The only way it can be kosher is if WiS is MIA.
God, I'd pay $50 to whack him with a machete, eh?
Bacon!
Gawd, that's so bizarre.
On one hand, I support the goal (people understanding where their food comes from, that ideally being a small farm), and the organization sounds cool.
On the other. . . well, first of all, it's just amazing that this is what we've come to. Shelling out fifty bucks to attend this food-tourism slaughter-as-entertainment event. Second, this is nothing like the source of 99% of the pork that people actually eat. Pigs eating ice cream before they die a quick, humane death? Cute. If that were the real world, I'd be eating bacon for breakfast instead of tofu.

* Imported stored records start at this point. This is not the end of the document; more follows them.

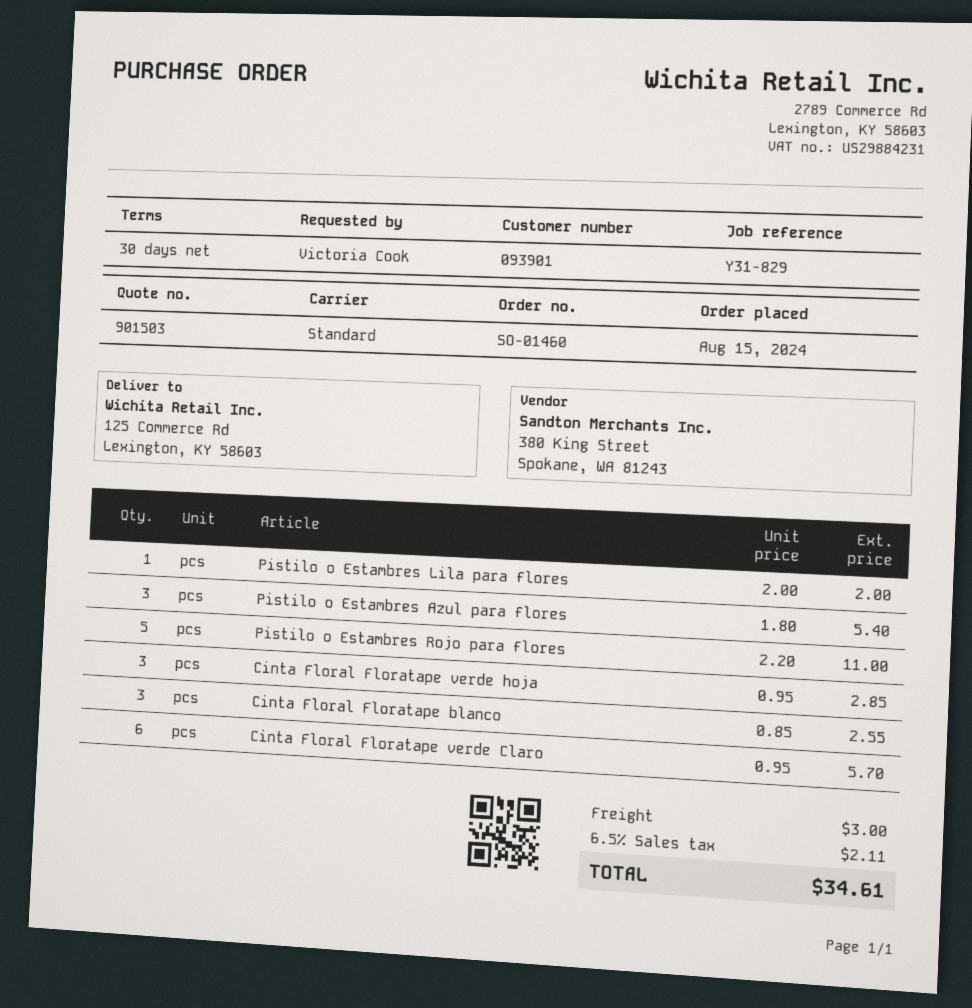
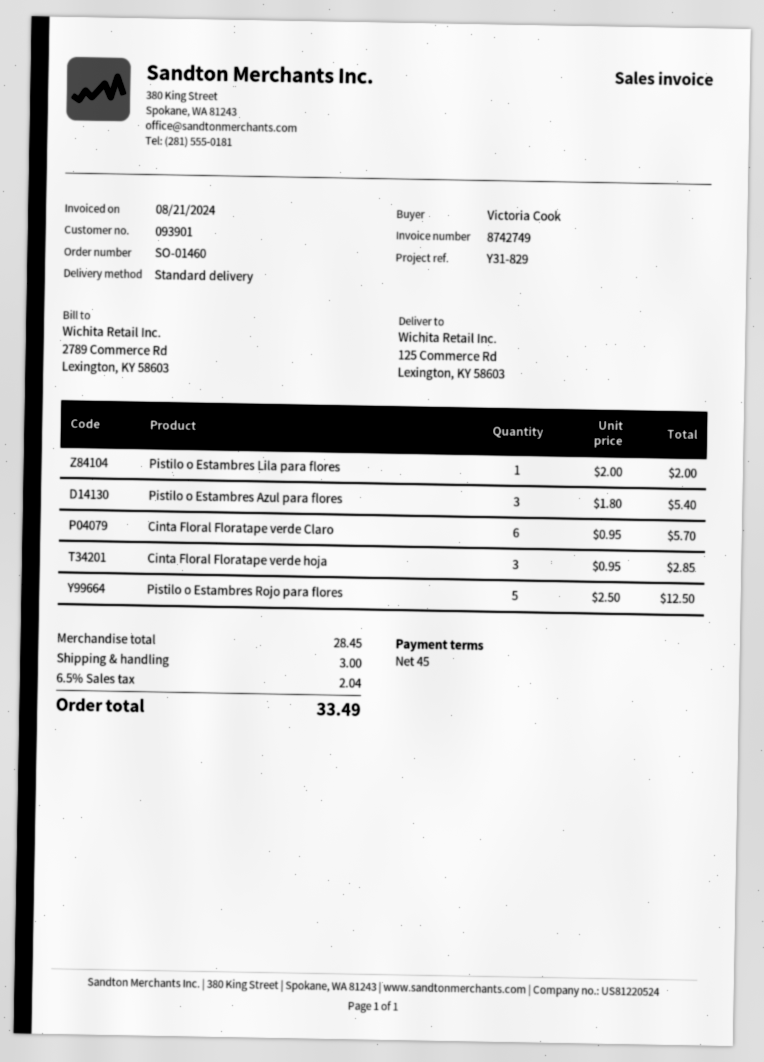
payment terms: 30 days -> 45 days
Pistilo o Estambres Rojo para flores: 5 x 2.20 = 11.00 -> 5 x 2.50 = 12.50
Cinta Floral Floratape blanco: 3 x 0.85 = 2.55 -> none
tax: 6.5% = 2.11 -> 6.5% = 2.04
total: 34.61 -> 33.49

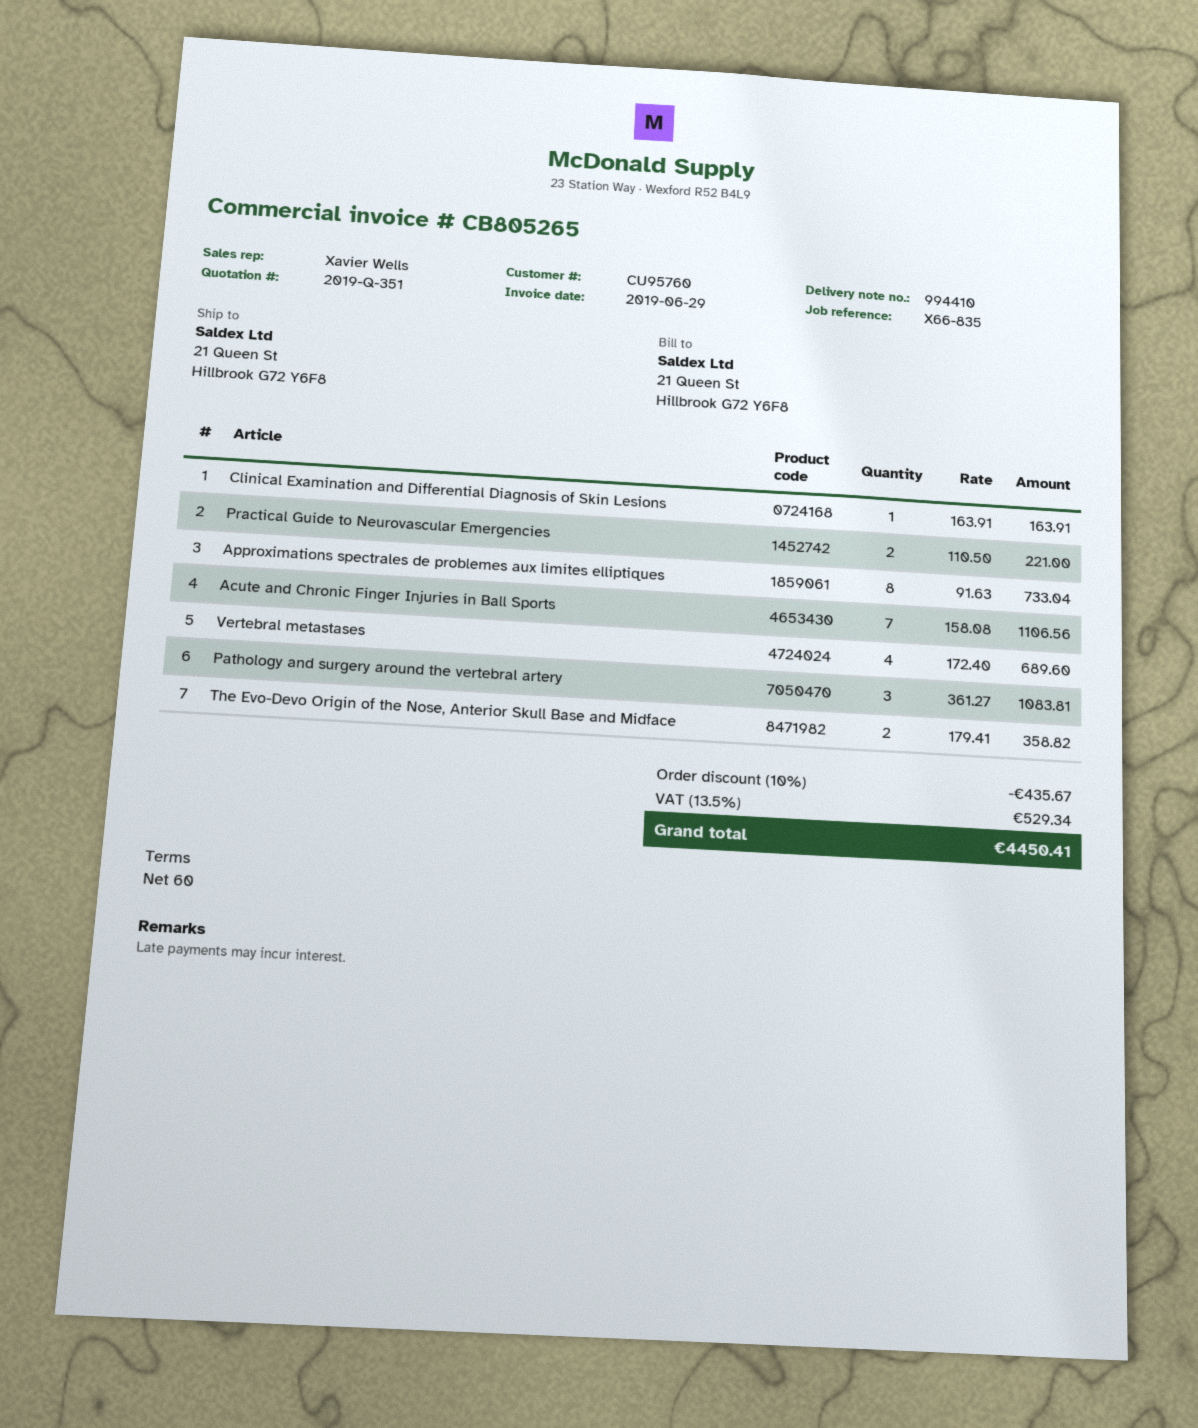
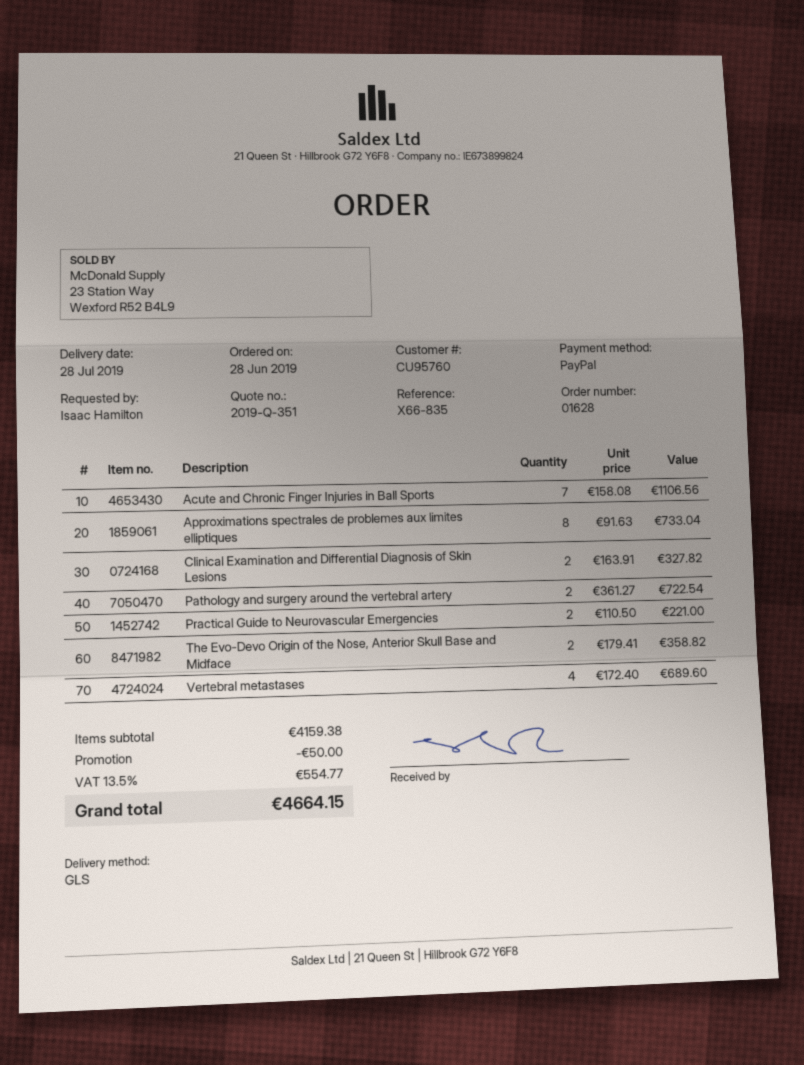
Clinical Examination and Differential Diagnosis of Skin Lesions: 1 x 163.91 = 163.91 -> 2 x 163.91 = 327.82
Pathology and surgery around the vertebral artery: 3 x 361.27 = 1083.81 -> 2 x 361.27 = 722.54
discount: 435.67 -> 50.00
tax: 13.5% = 529.34 -> 13.5% = 554.77
total: 4450.41 -> 4664.15

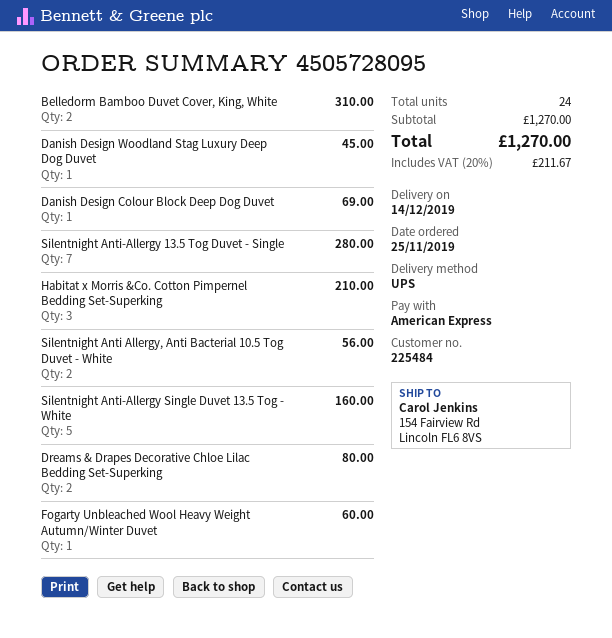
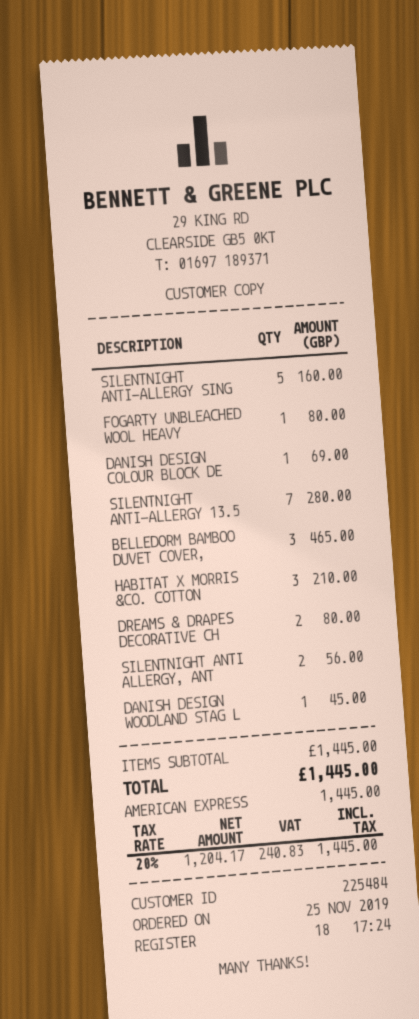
Belledorm Bamboo Duvet Cover, King, White: 2 for 310.00 -> 3 for 465.00
Fogarty Unbleached Wool Heavy Weight Autumn/Winter Duvet: 1 for 60.00 -> 1 for 80.00
subtotal: 1270.00 -> 1445.00
tax: 20% = 211.67 -> 20% = 240.83
total: 1270.00 -> 1445.00

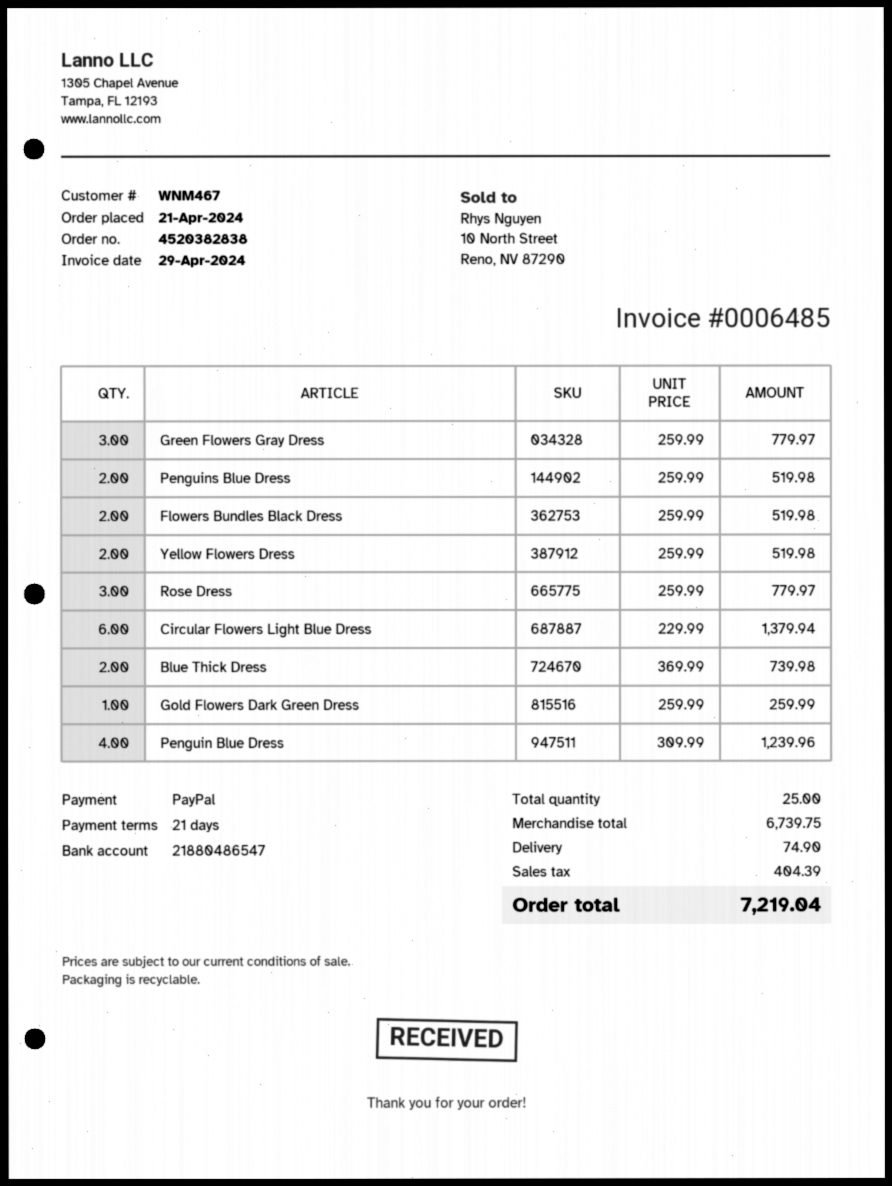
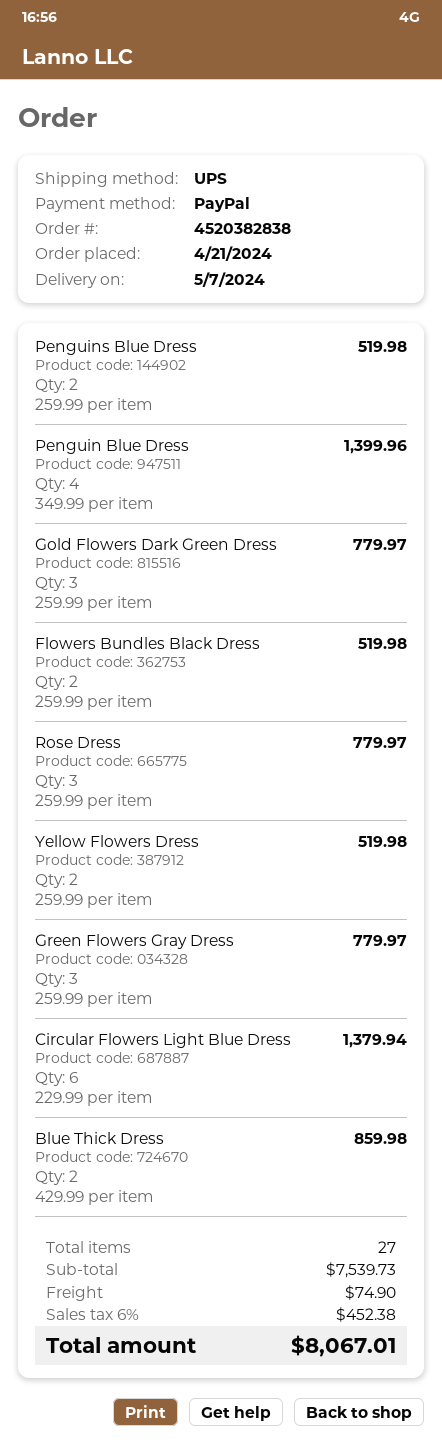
Blue Thick Dress: 2 x 369.99 = 739.98 -> 2 x 429.99 = 859.98
Gold Flowers Dark Green Dress: 1 x 259.99 = 259.99 -> 3 x 259.99 = 779.97
Penguin Blue Dress: 4 x 309.99 = 1239.96 -> 4 x 349.99 = 1399.96
total quantity: 25 -> 27
subtotal: 6739.75 -> 7539.73
tax: 404.39 -> 452.38
total: 7219.04 -> 8067.01

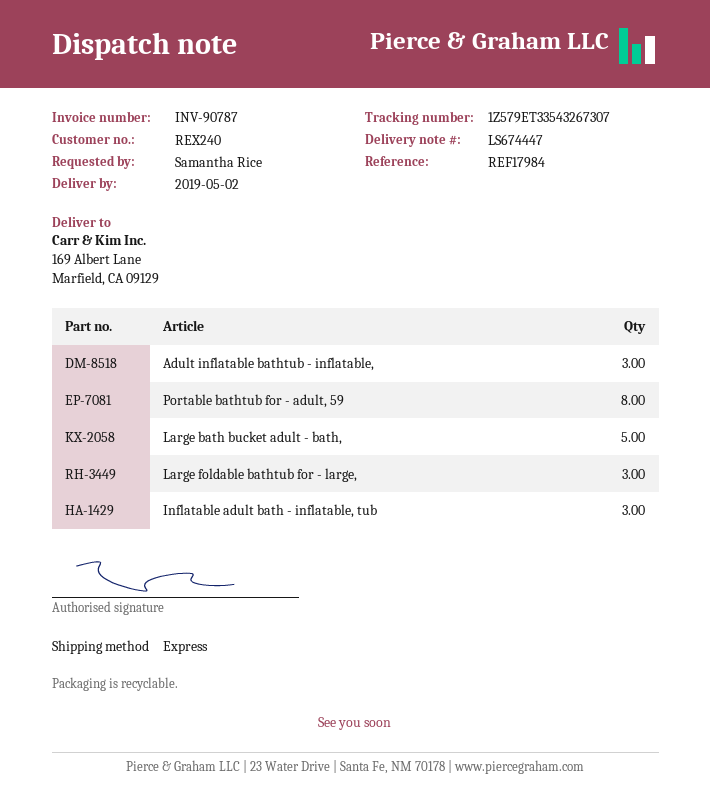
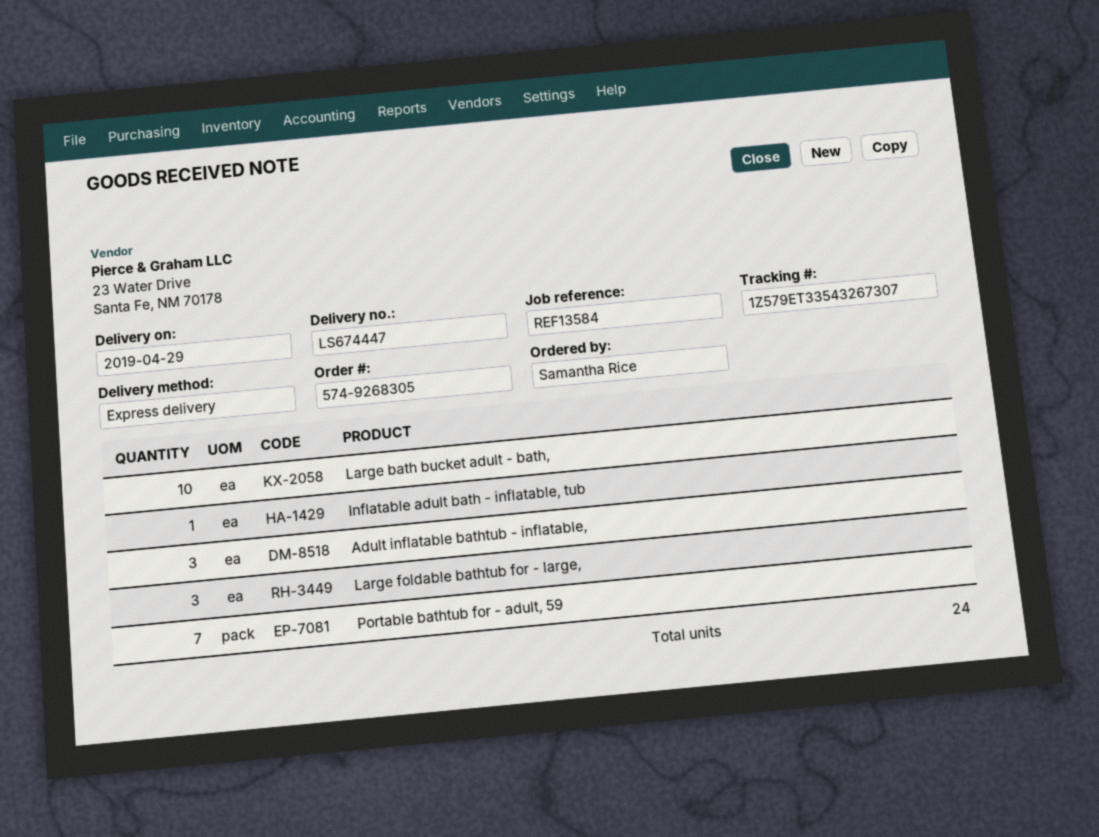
delivery date: 2019-05-02 -> 2019-04-29
reference: REF17984 -> REF13584
Portable bathtub for - adult, 59: 8 -> 7
Large bath bucket adult - bath,: 5 -> 10
Inflatable adult bath - inflatable, tub: 3 -> 1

So. . . yeah. Huh. Interesting.
Only animals with cloven hooves and that chew their cud are considered appropriate for kosher consumption and only if slaughtered in a certain way. Pigs have cloven hooves, but do not chew their cud, so no matter how many Jews or rabbis or blessings or certifcates hanging in cheap frames, pigs can't be kosher.
Kosher (or Halal, for that matter), absolutely not.
But succulent? Oy gevalt!
Hell yes, I'm going, and I'm bringing my kids. They need to know that pork doesn't come from the grocery store. The chance to show support for local, humane raising AND slaughter of our food is priceless. If I spend a few bucks to kick in for lunch, booze, the butcher, the baker, the candlestick maker, and even the chef's time, it's worth it.
Well as long as it's "a hell of a lot of fun"...
I would have a modicum of respect for these people if they at least treated the needless slaughter of a helpless and friendly, sentient animal as the sobering experience of horror that it is, rather than a cause for music and festivities, because if that were the case, I could at least tip my cap to the fact that they have the willingness to face the reality of meat-eating. However, as it is, I can only say this much: May the lard karmically pillage and choke their arteries to the brink and fill their asses with endless, child-terrorizing mounds of dimpled, wrinkly, zit-covered flab.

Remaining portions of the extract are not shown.